Ich sah, daß ihm mein Erscheinen gar nicht recht war, aber ich setzte mich auf den Tisch und ließ die Beine herabbaumeln. Eine halbe Stunde verging; es wurde langweilig. Ein paarmal hatte Stefenson an die Tür der anderen Stube geklopft, aber keine Antwort erhalten. Endlich hörten wir drin ein Gekrabbele.

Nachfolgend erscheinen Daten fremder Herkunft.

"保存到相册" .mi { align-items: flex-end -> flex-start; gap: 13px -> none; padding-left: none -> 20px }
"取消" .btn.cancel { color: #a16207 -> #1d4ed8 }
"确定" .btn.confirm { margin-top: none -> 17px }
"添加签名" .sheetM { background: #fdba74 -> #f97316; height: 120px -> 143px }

„Sind Sie noch da?“ krächzte die Sibylle.
„Jawohl!“ antwortete Stefenson.
Ein Scharren kam von nebenan, dann sagte die Alte:
„Ich werde Ihnen für Ihre fünfundzwanzig Pfennig jetzt noch zeigen, wie Ihre künftige Frau aussieht, und dann scheren Sie sich endlich fort.“
„Ich will nichts wissen von einer künftigen Frau, ich bleibe ledig!“ widersprach Stefenson. „Kommen Sie lieber heraus und geben Sie mir noch auf einige Fragen Auskunft.“
„Nein!“ brummte der Rabe. „Sie werden nur noch Ihre künftige Frau sehen!“
Die Tür sprang auf, und in ihrer Öffnung stand Eva Bunkert in ihrer ganzen strahlenden Schönheit. Stefenson faßte sich an den Kopf.
„Eva!“
„Ja, ich bin’s!“ sagte das Mädchen, blieb stehen und lachte.